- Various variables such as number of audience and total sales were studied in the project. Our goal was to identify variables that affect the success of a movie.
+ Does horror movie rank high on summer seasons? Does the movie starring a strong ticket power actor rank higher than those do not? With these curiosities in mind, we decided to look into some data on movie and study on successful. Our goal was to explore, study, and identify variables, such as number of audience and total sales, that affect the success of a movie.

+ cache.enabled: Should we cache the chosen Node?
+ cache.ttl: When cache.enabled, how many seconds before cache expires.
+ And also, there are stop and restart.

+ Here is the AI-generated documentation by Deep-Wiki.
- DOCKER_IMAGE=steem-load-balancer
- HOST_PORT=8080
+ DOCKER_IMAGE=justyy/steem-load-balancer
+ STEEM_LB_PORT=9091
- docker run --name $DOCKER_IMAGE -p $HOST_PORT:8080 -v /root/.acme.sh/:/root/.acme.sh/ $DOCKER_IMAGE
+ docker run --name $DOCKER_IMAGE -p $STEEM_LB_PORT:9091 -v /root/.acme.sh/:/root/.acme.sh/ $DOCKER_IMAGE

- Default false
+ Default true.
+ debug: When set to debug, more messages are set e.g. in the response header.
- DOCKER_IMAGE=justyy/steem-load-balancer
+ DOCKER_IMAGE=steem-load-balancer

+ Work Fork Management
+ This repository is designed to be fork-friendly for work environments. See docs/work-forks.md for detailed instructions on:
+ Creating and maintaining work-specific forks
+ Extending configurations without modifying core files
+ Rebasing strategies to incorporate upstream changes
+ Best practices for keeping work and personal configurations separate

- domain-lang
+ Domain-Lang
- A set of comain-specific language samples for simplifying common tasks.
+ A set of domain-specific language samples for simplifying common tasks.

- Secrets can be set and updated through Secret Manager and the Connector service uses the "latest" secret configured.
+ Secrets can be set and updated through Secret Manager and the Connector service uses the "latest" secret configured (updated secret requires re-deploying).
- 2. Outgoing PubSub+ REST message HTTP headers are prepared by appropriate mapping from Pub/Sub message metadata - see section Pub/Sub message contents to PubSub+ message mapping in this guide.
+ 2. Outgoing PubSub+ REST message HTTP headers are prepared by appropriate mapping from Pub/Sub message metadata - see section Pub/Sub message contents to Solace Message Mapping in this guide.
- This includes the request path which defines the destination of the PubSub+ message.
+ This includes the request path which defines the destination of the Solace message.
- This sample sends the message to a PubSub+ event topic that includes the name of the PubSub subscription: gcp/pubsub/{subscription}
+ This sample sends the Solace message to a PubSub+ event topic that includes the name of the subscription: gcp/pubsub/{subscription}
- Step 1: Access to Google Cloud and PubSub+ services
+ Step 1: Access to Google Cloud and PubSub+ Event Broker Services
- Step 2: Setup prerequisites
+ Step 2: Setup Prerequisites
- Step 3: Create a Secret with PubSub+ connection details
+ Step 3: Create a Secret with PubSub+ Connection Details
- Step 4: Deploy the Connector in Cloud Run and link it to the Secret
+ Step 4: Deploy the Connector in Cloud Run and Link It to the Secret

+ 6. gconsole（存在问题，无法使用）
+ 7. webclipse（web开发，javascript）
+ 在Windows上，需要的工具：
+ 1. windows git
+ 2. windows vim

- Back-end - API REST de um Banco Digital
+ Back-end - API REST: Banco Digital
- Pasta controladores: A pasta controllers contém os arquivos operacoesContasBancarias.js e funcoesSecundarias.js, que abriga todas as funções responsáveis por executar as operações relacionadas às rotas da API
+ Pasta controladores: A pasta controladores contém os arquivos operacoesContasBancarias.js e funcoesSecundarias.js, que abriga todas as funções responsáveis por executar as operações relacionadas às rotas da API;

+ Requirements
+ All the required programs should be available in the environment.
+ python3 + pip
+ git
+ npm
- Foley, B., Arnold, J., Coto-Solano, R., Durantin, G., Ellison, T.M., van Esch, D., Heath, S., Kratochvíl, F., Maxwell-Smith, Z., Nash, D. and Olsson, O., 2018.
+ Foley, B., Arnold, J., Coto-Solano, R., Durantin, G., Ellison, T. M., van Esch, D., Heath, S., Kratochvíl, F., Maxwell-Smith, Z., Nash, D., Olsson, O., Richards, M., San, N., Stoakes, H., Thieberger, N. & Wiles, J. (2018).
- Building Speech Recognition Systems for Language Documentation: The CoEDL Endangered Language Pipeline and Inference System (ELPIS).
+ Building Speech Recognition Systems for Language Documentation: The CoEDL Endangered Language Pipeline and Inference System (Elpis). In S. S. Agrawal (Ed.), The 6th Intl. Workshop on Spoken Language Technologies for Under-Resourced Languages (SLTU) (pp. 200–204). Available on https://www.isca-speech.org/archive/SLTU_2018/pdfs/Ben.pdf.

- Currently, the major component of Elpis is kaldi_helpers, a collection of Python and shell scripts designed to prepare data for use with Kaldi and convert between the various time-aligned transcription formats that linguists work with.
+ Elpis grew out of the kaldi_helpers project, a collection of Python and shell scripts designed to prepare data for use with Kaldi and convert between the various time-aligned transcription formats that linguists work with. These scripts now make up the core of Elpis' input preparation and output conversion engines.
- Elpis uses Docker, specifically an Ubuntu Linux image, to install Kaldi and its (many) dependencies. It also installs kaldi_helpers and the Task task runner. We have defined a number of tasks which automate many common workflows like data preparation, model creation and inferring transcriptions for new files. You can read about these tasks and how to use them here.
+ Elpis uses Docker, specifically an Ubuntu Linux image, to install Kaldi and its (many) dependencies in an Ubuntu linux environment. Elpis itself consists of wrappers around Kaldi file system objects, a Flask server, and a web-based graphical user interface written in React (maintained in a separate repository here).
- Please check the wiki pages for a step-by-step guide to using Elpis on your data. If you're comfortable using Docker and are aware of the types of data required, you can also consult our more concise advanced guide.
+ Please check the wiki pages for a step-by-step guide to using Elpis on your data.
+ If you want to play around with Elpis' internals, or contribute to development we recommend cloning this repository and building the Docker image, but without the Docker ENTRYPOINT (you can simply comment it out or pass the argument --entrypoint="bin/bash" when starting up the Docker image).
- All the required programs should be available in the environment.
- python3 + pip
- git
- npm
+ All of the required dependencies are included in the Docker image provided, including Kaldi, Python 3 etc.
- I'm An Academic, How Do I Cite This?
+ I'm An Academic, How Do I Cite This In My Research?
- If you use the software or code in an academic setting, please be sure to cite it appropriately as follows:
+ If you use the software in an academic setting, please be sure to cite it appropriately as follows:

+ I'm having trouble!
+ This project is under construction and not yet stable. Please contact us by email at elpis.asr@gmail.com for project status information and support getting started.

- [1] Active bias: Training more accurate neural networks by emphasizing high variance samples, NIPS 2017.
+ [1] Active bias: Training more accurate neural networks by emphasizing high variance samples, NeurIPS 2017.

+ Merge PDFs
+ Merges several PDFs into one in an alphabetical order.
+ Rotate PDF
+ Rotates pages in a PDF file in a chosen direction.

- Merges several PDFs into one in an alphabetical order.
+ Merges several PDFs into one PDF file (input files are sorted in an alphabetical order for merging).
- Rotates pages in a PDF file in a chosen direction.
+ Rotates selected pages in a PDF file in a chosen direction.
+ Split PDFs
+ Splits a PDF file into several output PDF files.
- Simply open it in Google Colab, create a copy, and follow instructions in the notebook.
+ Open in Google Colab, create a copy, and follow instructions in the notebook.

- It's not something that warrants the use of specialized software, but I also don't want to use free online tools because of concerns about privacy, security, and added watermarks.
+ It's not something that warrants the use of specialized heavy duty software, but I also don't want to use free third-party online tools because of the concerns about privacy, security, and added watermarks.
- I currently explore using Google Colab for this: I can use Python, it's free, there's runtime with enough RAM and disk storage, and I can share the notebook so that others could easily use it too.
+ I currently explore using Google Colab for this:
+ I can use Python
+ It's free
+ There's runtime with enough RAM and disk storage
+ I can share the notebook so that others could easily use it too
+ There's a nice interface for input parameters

========================================

Repeat exactly the lines of the listing from its first line through the line that holds "- 2. Outgoing". Nothing else should appear.

- Various variables such as number of audience and total sales were studied in the project. Our goal was to identify variables that affect the success of a movie.
+ Does horror movie rank high on summer seasons? Does the movie starring a strong ticket power actor rank higher than those do not? With these curiosities in mind, we decided to look into some data on movie and study on successful. Our goal was to explore, study, and identify variables, such as number of audience and total sales, that affect the success of a movie.

+ cache.enabled: Should we cache the chosen Node?
+ cache.ttl: When cache.enabled, how many seconds before cache expires.
+ And also, there are stop and restart.

+ Here is the AI-generated documentation by Deep-Wiki.
- DOCKER_IMAGE=steem-load-balancer
- HOST_PORT=8080
+ DOCKER_IMAGE=justyy/steem-load-balancer
+ STEEM_LB_PORT=9091
- docker run --name $DOCKER_IMAGE -p $HOST_PORT:8080 -v /root/.acme.sh/:/root/.acme.sh/ $DOCKER_IMAGE
+ docker run --name $DOCKER_IMAGE -p $STEEM_LB_PORT:9091 -v /root/.acme.sh/:/root/.acme.sh/ $DOCKER_IMAGE

- Default false
+ Default true.
+ debug: When set to debug, more messages are set e.g. in the response header.
- DOCKER_IMAGE=justyy/steem-load-balancer
+ DOCKER_IMAGE=steem-load-balancer

+ Work Fork Management
+ This repository is designed to be fork-friendly for work environments. See docs/work-forks.md for detailed instructions on:
+ Creating and maintaining work-specific forks
+ Extending configurations without modifying core files
+ Rebasing strategies to incorporate upstream changes
+ Best practices for keeping work and personal configurations separate

- domain-lang
+ Domain-Lang
- A set of comain-specific language samples for simplifying common tasks.
+ A set of domain-specific language samples for simplifying common tasks.

- Secrets can be set and updated through Secret Manager and the Connector service uses the "latest" secret configured.
+ Secrets can be set and updated through Secret Manager and the Connector service uses the "latest" secret configured (updated secret requires re-deploying).
- 2. Outgoing PubSub+ REST message HTTP headers are prepared by appropriate mapping from Pub/Sub message metadata - see section Pub/Sub message contents to PubSub+ message mapping in this guide.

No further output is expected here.